Dr. Thomas believes that the new administration can make bountiful gains by eradicating certain practices. The economist projected that the APNU+AFC government could rake in a modest $21B in total revenues and another $6B from PetroCaribe savings once illicit siphoning-off practices are halted.
“I have also estimated that Guyana can recover almost $333-340 Billion from the areas I cited earlier, but I wish to emphasize that I cannot provide independent valuation of corrupt practices in state enterprises…So the $333-$340B estimation therefore understates the actual size of the pool of annual recoverable stolen public assets. What part of this clearly underestimated pool of stolen public assets might actually be recovered is open to speculation,” he added.
Dr. Thomas then proposed a mechanism whereby the newly-elected government could, “at this unique democratic opening,” embark on seeking resources and justice for Guyanese whose national wealth has been stolen by “the greedy” in recent years.
He said that this can be done through some simple steps in which the APNU+AFC administration can proceed with a stolen public assets recovery programme.

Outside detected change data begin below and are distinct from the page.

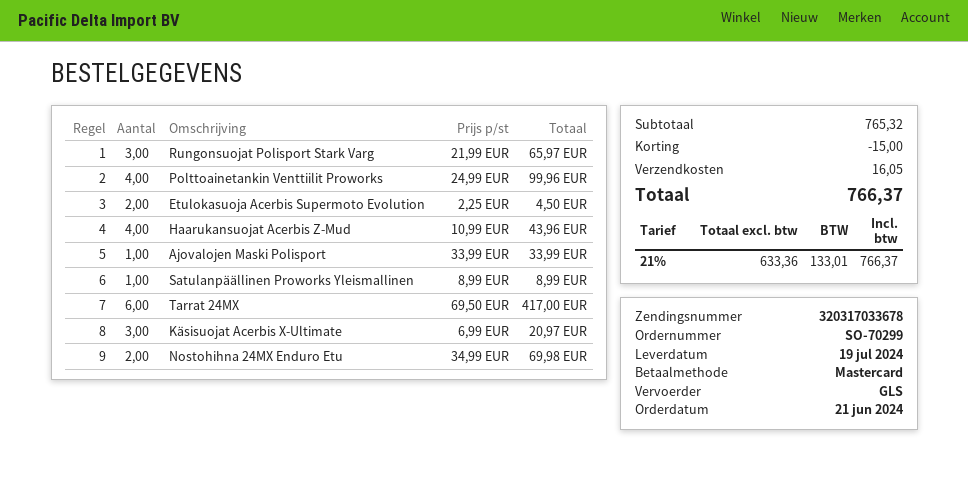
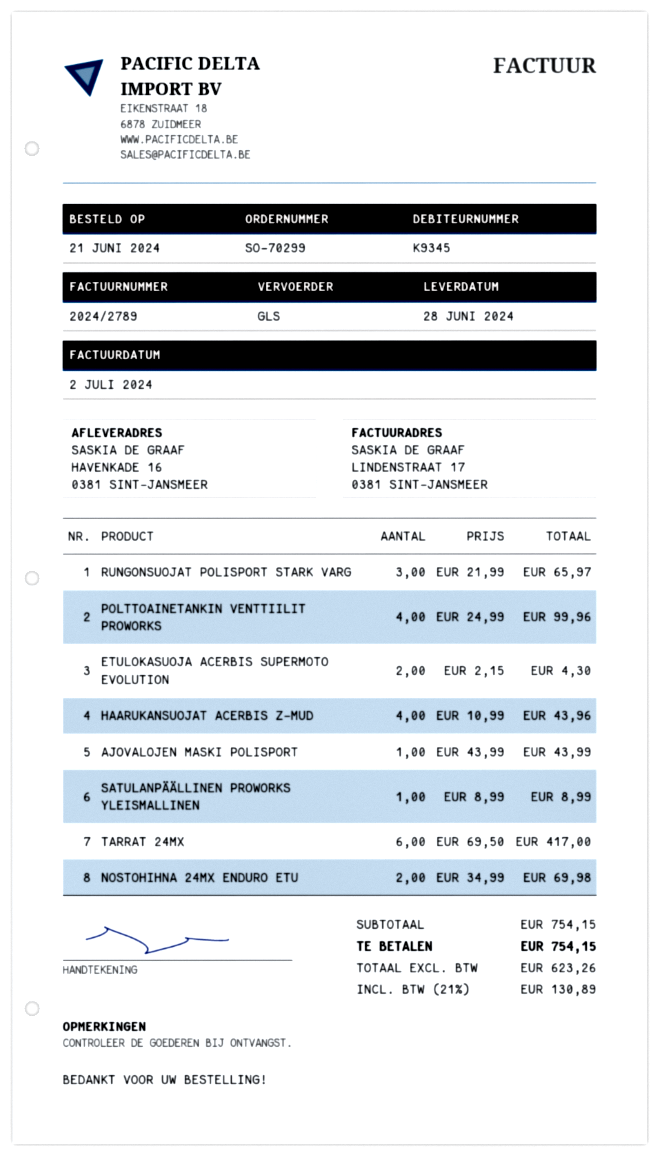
delivery date: 2024-07-19 -> 2024-06-28
Etulokasuoja Acerbis Supermoto Evolution: 2 x 2.25 = 4.50 -> 2 x 2.15 = 4.30
Ajovalojen Maski Polisport: 1 x 33.99 = 33.99 -> 1 x 43.99 = 43.99
Käsisuojat Acerbis X-Ultimate: 3 x 6.99 = 20.97 -> none
subtotal: 765.32 -> 754.15
discount: 15.00 -> none
shipping: 16.05 -> none
net: 633.36 -> 623.26
tax: 21% = 133.01 -> 21% = 130.89
total: 766.37 -> 754.15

He said that the first step would be to establish a public body dedicated to the initiative for recovering stolen public assets, followed by invoking Guyana’s responsibilities, duties and entitlements under the United Nations Convention against Corruption (UNCAC).
That Convention came into force in 2005. Guyana acceded to it in 2008. It states that: “stolen public assets recovery is a fundamental principle of the Convention”. Further, all 175 UN Members of the Convention have formally agreed to confiscate such assets, returning it to the state requesting it, “to send a message to corrupt officials that there will be no place to hide their illicit assets”.
Further, Dr. Thomas said that the third step would be for the local body suggested at step one, to formally request assistance, technical and otherwise, as is available under UNCAC, whose implementation is supported by the United Nations Office of Drugs and Crime (UNDOC). Given the coalition origins of APNU+AFC, the economist said that for the fourth step, he would recommend that civil society organizations, especially the internationally-affiliated Human Rights Association, the local chapter of Transparency International, the Trades Union Congress, and private sector, be encouraged to participate in the initiative, as presently permitted.